21. Juli 2015

Die Diakonie begrüßt das Urteil des Bundesverfassungsgerichtes zum Betreuungsgeld. Die freiwerdenden Haushaltsmittel sollten für den qualitativen Ausbau der Kindertagesbetreuung und nachhaltige Armutsprävention für Kinder und Jugendliche genutzt werden, fordert der Diakoniepfarrer und Sprecher der Arbeitsgemeinschaft Diakonie in Rheinland-Pfalz, Albrecht Bähr.

Das Bundesverfassungsgericht hat mit seinem Urteil einstimmig klargestellt, dass dem Bund die Gesetzgebungskompetenz für das Betreuungsgeldgesetz fehlt. Da es kein Erfordernis gibt, diese Leistung bundesrechtlich zu regeln, sind die §§ 4a bis 4d des Bundeselterngeld- und Elternzeitgesetzes, die einen Anspruch auf Betreuungsgeld begründen, nichtig.

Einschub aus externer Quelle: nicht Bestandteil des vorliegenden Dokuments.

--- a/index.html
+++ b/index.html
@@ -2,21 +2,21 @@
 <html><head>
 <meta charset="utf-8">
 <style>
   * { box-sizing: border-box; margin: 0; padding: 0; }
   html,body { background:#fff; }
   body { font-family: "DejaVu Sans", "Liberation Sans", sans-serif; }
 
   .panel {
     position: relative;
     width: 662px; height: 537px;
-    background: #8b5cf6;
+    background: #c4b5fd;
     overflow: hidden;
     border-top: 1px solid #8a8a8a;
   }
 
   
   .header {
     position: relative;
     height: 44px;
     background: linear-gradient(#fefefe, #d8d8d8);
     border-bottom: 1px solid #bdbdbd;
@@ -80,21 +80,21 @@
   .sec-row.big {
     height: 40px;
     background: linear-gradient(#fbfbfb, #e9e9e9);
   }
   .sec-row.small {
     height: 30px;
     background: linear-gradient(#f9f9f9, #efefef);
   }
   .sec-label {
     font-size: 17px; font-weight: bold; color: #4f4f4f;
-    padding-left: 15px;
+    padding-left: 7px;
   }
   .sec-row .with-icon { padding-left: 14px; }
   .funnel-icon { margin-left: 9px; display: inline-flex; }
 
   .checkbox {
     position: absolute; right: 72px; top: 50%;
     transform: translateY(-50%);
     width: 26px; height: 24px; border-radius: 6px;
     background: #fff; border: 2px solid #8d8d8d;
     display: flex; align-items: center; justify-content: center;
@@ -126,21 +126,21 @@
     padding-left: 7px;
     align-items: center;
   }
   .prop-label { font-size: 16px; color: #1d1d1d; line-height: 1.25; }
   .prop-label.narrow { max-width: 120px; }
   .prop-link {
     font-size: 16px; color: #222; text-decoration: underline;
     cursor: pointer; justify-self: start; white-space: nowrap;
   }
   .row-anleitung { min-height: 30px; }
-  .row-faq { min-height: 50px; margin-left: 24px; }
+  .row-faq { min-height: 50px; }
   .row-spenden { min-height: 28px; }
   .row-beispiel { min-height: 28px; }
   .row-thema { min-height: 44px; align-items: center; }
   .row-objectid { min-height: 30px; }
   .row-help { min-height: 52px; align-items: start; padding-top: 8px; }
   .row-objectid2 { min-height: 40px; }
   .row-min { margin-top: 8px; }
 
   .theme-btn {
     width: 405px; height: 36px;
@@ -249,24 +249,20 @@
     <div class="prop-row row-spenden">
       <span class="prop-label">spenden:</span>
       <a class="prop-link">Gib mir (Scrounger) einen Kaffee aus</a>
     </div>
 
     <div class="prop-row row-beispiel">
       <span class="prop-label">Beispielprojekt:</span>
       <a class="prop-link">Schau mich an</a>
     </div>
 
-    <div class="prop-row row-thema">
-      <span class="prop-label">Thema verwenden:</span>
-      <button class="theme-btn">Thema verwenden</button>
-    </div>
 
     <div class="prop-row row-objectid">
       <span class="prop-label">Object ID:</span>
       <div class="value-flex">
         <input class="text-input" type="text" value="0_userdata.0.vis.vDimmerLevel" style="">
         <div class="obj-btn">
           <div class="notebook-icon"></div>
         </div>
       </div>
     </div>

Die Diakonie hatte das Betreuungsgeld von Beginn an kritisiert.  „Das Betreuungsgeld ist bildungs- und familienpolitisch ein völlig falsches Signal und wir freuen uns, dass mit dem heutigen Urteil die Fehlentscheidung der letzten Legislaturperiode korrigiert wurde“, sagt Bähr. „Wir stecken in Deutschland 200 Milliarden Euro jährlich in mehr als 150 Einzelmaßnahmen für Familien und Ehepaare. Die wirklich bedürftigen Familien erreichen wir damit nicht. Das erleben wir immer wieder in unserer Beratung", stellt Bähr fest und fordert: „Die nun freiwerdenden Mittel sollten gezielt in Maßnahmen für eine familienfreundliche Infrastruktur gesteckt werden.“

Mit dem Betreuungsgeld habe man genau das Gegenteil getan – nämlich dafür gezahlt, „dass Familien diese mühsam aufgebaute Infrastruktur nicht in Anspruch nehmen.“

Gerade Kinder mit Migrationshintergrund oder aus prekären Verhältnissen benötigten die Chancen und Möglichkeiten einer Kindertageseinrichtung, um in ihrer Entwicklung besser gefördert zu werden. Bähr lobt in diesem Zusammenhang ausdrücklich die Beitragsfreiheit der Kinderbetreuung für Kinder ab zwei Jahre in rheinland-pfälzischen Kindertagesstätten: „In diesem Punkt sind wir in Rheinland-Pfalz mit der Beitragsfreiheit Vorbild für andere Bundesländer. Auf diesem Weg müssen wir weitergehen und qualitativ hochwertige Bildungsangebote flächendeckend weiter ausbauen sowie die Vereinbarkeit von Familie und Beruf voranbringen, sagt Diakoniepfarrer Bähr. Durch Bildung, Betreuung und Erziehung in einer Kindertageseinrichtung sehe die Diakonie eine größere Chancengerechtigkeit für benachteiligte Kinder.